Sequencing variant TCGA-QR-A707-01A-11D-A35D-08 chr6:27419846 C>T maps to NM_007149.2 T497T. Only missense variants will be evaluated by CHASM.
Sequencing variant TCGA-WB-A81G-01A-11D-A35I-08 chr23:152085711 C>A did not map to a codon.
Sequencing variant TCGA-SP-A6QC-01A-11D-A35I-08 chr17:18565372 A>G maps to NM_001145045.1 L482L. Only missense variants will be evaluated by CHASM.
Sequencing variant TCGA-QR-A6GX-01A-11D-A35D-08 chr16:58032115 T>A maps to NM_020807.1 P18P. Only missense variants will be evaluated by CHASM.
Sequencing variant TCGA-TT-A6YP-01A-21D-A35I-08 chr20:45130891 C>T maps to NM_018102.3 S362S. Only missense variants will be evaluated by CHASM.
Sequencing variant TCGA-W2-A7HA-01B-11D-A35I-08 chr20:45130414 T>C maps to NM_018102.3 E521E. Only missense variants will be evaluated by CHASM.
Sequencing variant TCGA-RW-A68A-01A-11D-A35D-08 chr10:64429986 T>C maps to NM_199451.2 L439L. Only missense variants will be evaluated by CHASM.
Sequencing variant TCGA-QR-A6GT-01A-11D-A35D-08 chr18:72775247 G>A maps to NM_017757.2 A1857A. Only missense variants will be evaluated by CHASM.
Sequencing variant TCGA-WB-A81H-01A-11D-A35I-08 chr10:31137680 G>A maps to NM_182755.2 S551S. Only missense variants will be evaluated by CHASM.

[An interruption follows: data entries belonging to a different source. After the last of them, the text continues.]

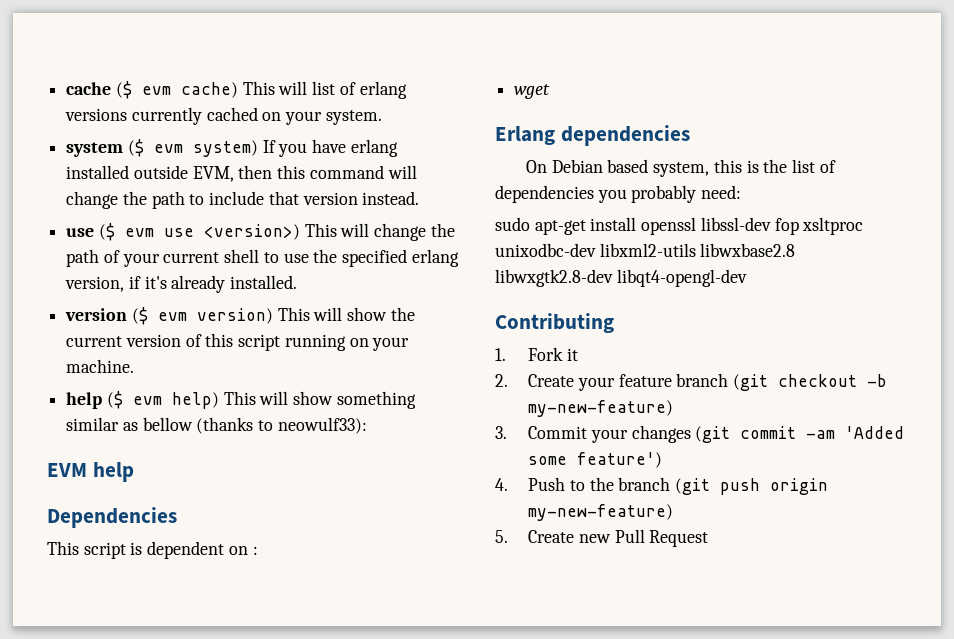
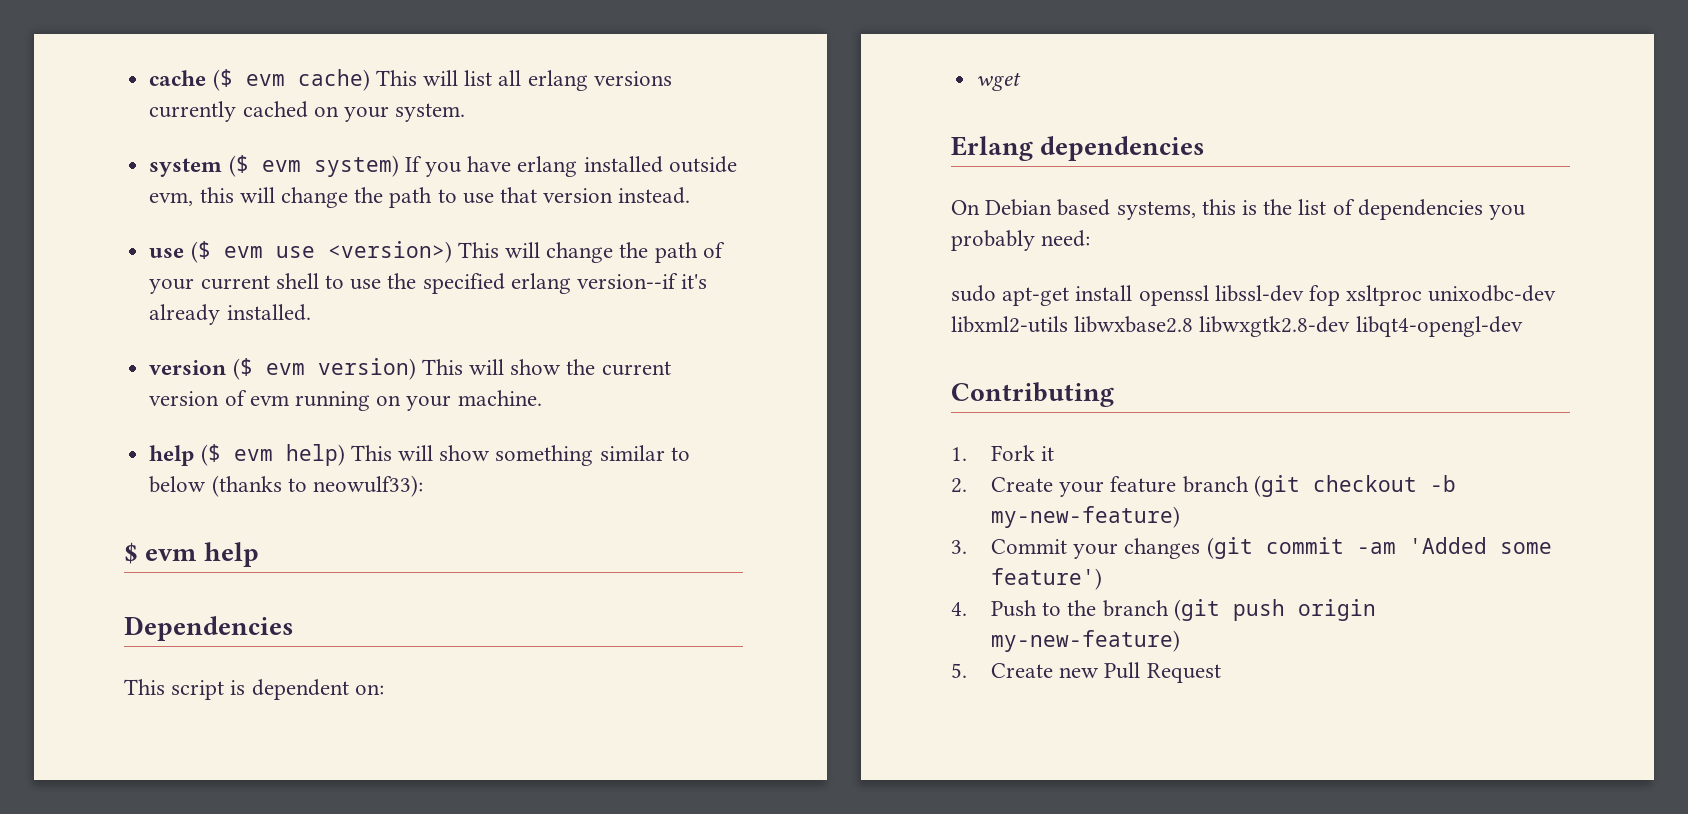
[339,82,356,95] of -> [498,70,522,86] all
[192,165,384,182] EVM, then this command -> [149,187,234,206] evm, this
[209,191,265,205] include -> [462,193,494,204] use
[65,276,141,292] version, if -> [576,273,678,289] version--if
[205,333,281,351] this script -> [249,395,289,406] evm
[122,417,193,431] as bellow -> [670,447,690,461] [149,476,207,493] to below
[47,463,87,477] EVM -> [124,542,198,564] $ evm
[228,546,258,555] on : -> [354,684,384,695] on:
[653,162,710,177] system, -> [1116,201,1196,220] systems,

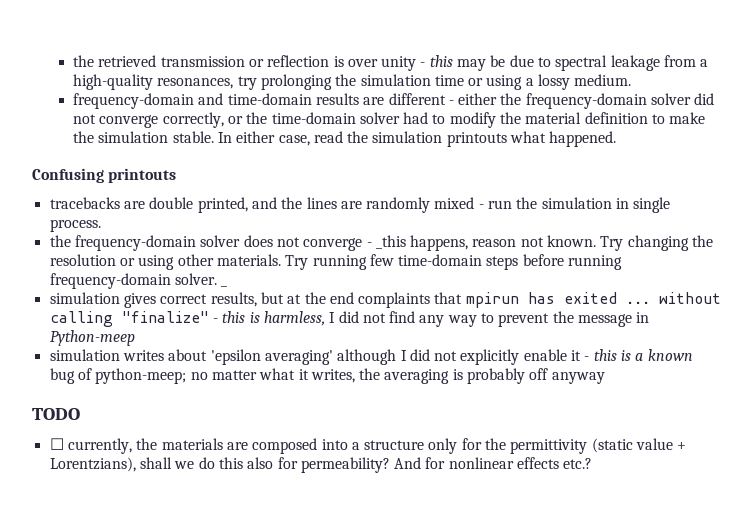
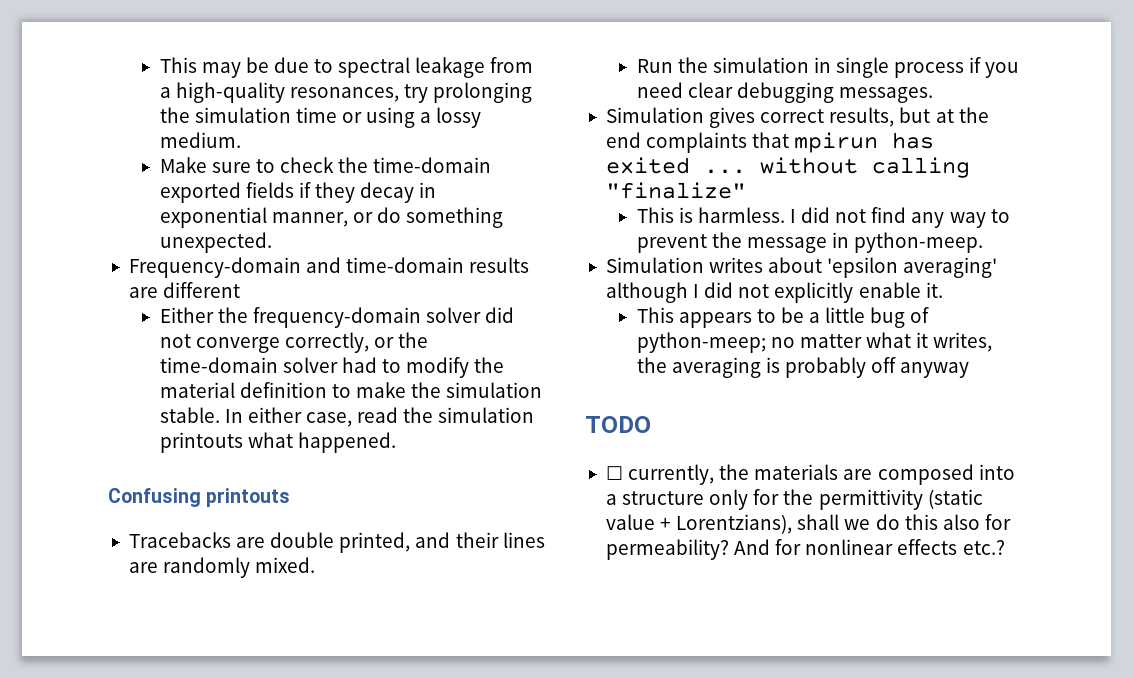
[72,55,453,71] the retrieved transmission or reflection is over unity - this -> [159,57,197,73] This
[72,93,194,109] frequency-domain -> [159,157,492,173] [159,182,437,203] [159,207,504,228] [159,232,272,253] [128,257,301,278] Make sure to check the time-domain exported fields if they decay in exponential manner, or do something unexpected. // Frequency-domain
[448,93,498,105] - either -> [159,307,214,323] // Either
[49,197,120,209] tracebacks -> [128,532,231,548] Tracebacks
[281,197,303,209] the -> [455,532,499,548] their
[434,197,513,209] mixed - run -> [255,557,316,573] [636,59,673,73] mixed. // Run
[49,219,101,232] [49,235,714,251] [49,254,623,270] [49,273,217,289] [221,285,228,287] [49,292,120,304] process. // the frequency-domain solver does not converge - _this happens, reason not known. Try changing the resolution or using other materials. Try running few time-domain steps before running frequency-domain solver. _ // simulation -> [894,57,1020,78] [636,82,933,103] [605,107,704,123] process if you need clear debugging messages. // Simulation
[212,311,325,326] - this is harmless, -> [636,207,785,223] // This is harmless.
[49,330,135,346] [49,349,120,361] Python-meep // simulation -> [854,232,984,253] [605,257,704,273] python-meep. // Simulation
[571,349,693,361] it - this is a known -> [925,282,943,298] [636,307,866,328] it. // This appears to be a little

Sequencing variant TCGA-P7-A5NX-01A-11D-A35D-08 chr1:247492594 G>T maps to NM_032752.1 R96R. Only missense variants will be evaluated by CHASM.
Sequencing variant TCGA-PR-A5PH-01A-11D-A35D-08 chr19:42584206 G>A maps to ENST00000222339 R573R. Only missense variants will be evaluated by CHASM.

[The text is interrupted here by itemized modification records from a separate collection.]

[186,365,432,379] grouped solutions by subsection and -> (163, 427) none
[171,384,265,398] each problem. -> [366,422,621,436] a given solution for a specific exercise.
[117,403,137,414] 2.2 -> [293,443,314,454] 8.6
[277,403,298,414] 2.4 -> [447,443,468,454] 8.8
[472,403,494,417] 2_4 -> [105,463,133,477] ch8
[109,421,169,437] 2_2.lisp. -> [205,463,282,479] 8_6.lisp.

Sequencing variant TCGA-QR-A70C-01A-21D-A35D-08 chr19:42584441 C>T maps to ENST00000222339 Q652*. Only missense variants will be evaluated by CHASM.

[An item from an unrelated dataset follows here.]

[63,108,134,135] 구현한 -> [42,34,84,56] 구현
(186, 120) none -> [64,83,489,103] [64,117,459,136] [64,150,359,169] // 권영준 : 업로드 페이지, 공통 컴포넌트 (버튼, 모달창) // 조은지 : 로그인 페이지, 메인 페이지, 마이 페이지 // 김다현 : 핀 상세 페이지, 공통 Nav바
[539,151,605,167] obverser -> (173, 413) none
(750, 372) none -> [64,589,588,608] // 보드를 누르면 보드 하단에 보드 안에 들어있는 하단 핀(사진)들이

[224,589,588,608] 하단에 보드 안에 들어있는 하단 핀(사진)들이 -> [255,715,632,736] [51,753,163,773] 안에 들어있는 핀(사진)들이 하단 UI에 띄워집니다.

Sequencing variant TCGA-WB-A81R-01A-11D-A35I-08 chr1:249141580 C>T maps to NM_024836.1 H36H. Only missense variants will be evaluated by CHASM.
Sequencing variant TCGA-RW-A67Y-01A-11D-A35D-08 chr1:26688342 G>T maps to ENST00000436292 T458T. Only missense variants will be evaluated by CHASM.
Sequencing variant TCGA-RW-A67X-01A-11D-A35D-08 chr22:24087096 T>C maps to NM_021916.2 Q77Q. Only missense variants will be evaluated by CHASM.
Sequencing variant TCGA-WB-A81V-01A-11D-A35I-08 chr9:130197488 C>T maps to NM_007135.2 L76L. Only missense variants will be evaluated by CHASM.
Sequencing variant TCGA-PR-A5PF-01A-11D-A35D-08 chr3:113955351 C>T maps to NM_007136.3 K190K. Only missense variants will be evaluated by CHASM.
Sequencing variant TCGA-RW-A67X-01A-11D-A35D-08 chr3:102196340 C>A maps to NM_175056.1 S392*. Only missense variants will be evaluated by CHASM.
Multiple mappings detected for codon TCGA-QR-A700-01A-11D-A35D-08. Mapping will be selected arbitrarily.
Sequencing variant TCGA-QR-A7IN-01A-11D-A35D-08 chr23:57935102 A>G did not map to a codon.
Sequencing variant TCGA-QR-A707-01A-11D-A35D-08 chr17:3981267 G>A maps to NM_015113.3 S966S. Only missense variants will be evaluated by CHASM.